- ACTION ITEM
Go to the line containing "-287,7 +287,7 @@" in the listing below. Output that line and each later one exactly.

- INFORMATION SUPPLIED

--

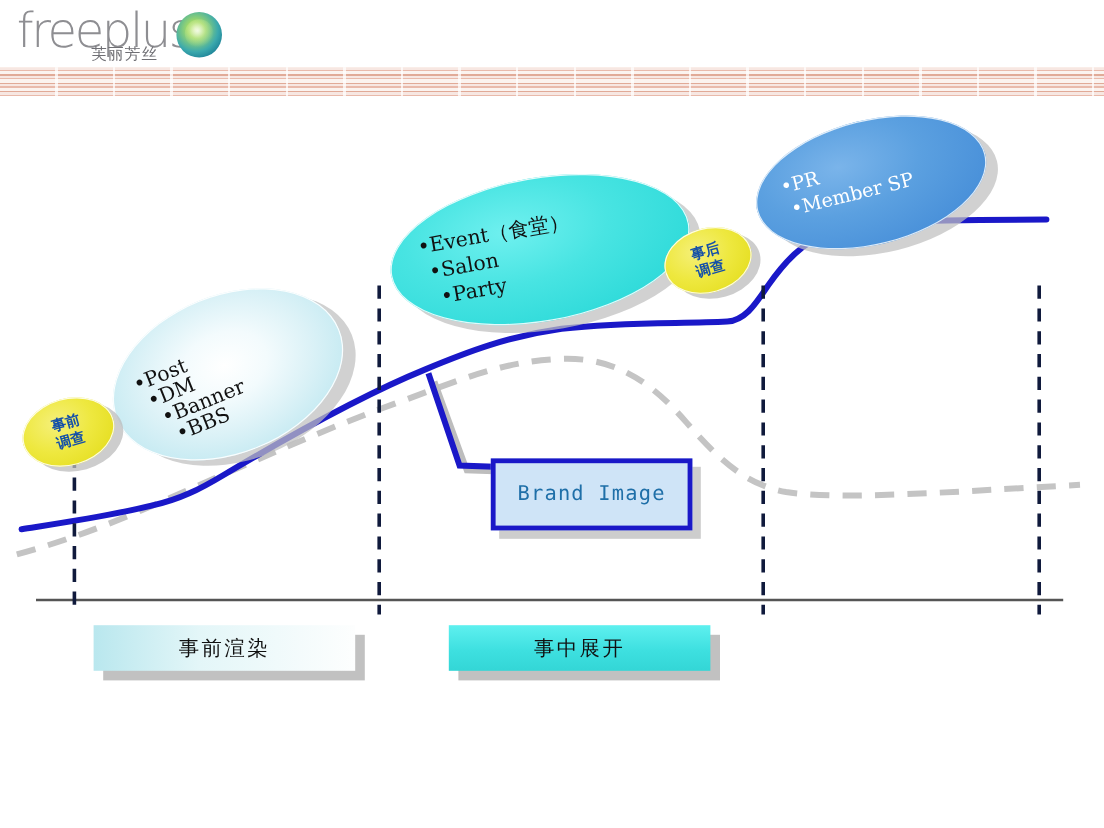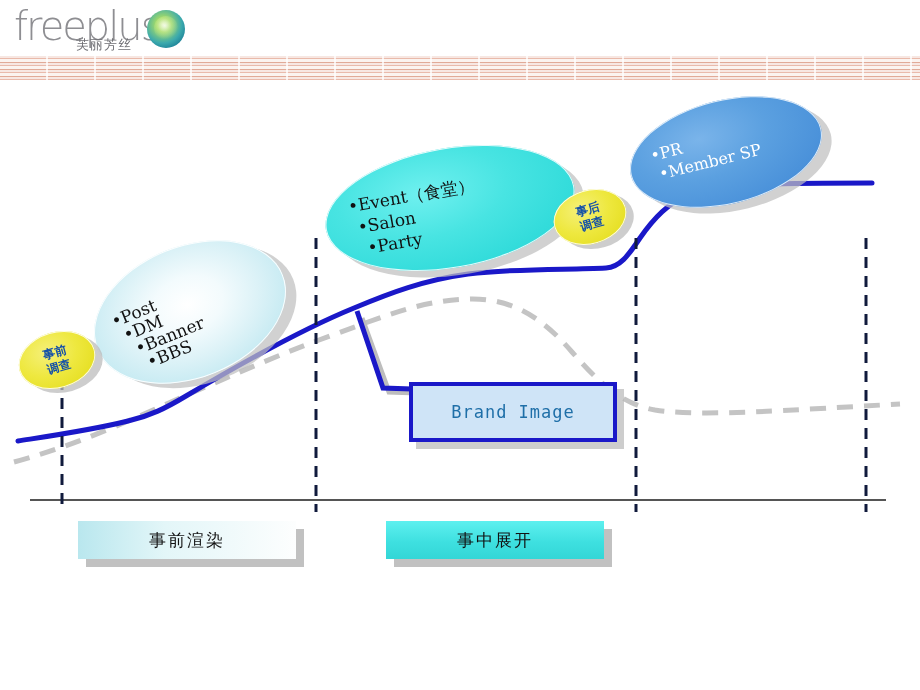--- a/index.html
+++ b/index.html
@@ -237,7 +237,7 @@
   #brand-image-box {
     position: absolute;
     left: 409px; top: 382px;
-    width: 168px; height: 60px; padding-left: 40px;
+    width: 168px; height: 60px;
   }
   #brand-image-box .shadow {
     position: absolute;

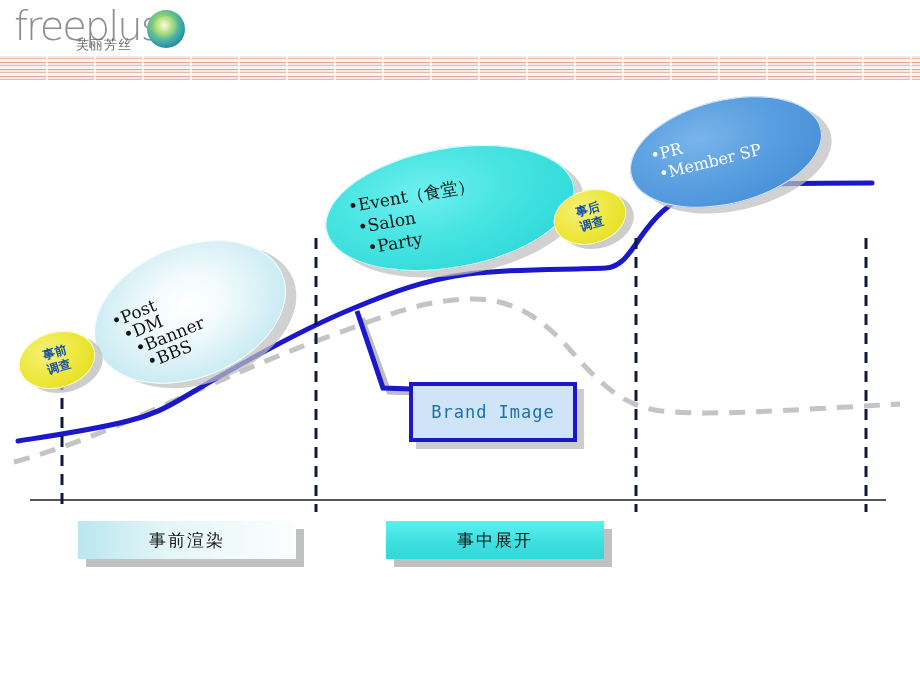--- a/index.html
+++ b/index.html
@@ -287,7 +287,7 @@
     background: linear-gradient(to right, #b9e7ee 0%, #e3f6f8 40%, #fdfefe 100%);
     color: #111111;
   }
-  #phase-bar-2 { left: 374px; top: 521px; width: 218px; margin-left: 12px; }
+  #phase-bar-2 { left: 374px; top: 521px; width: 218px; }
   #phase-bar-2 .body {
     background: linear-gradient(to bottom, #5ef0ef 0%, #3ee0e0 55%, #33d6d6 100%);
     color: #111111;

--

- RESPONSE TO THIS EXERCISE
@@ -287,7 +287,7 @@
     background: linear-gradient(to right, #b9e7ee 0%, #e3f6f8 40%, #fdfefe 100%);
     color: #111111;
   }
-  #phase-bar-2 { left: 374px; top: 521px; width: 218px; margin-left: 12px; }
+  #phase-bar-2 { left: 374px; top: 521px; width: 218px; }
   #phase-bar-2 .body {
     background: linear-gradient(to bottom, #5ef0ef 0%, #3ee0e0 55%, #33d6d6 100%);
     color: #111111;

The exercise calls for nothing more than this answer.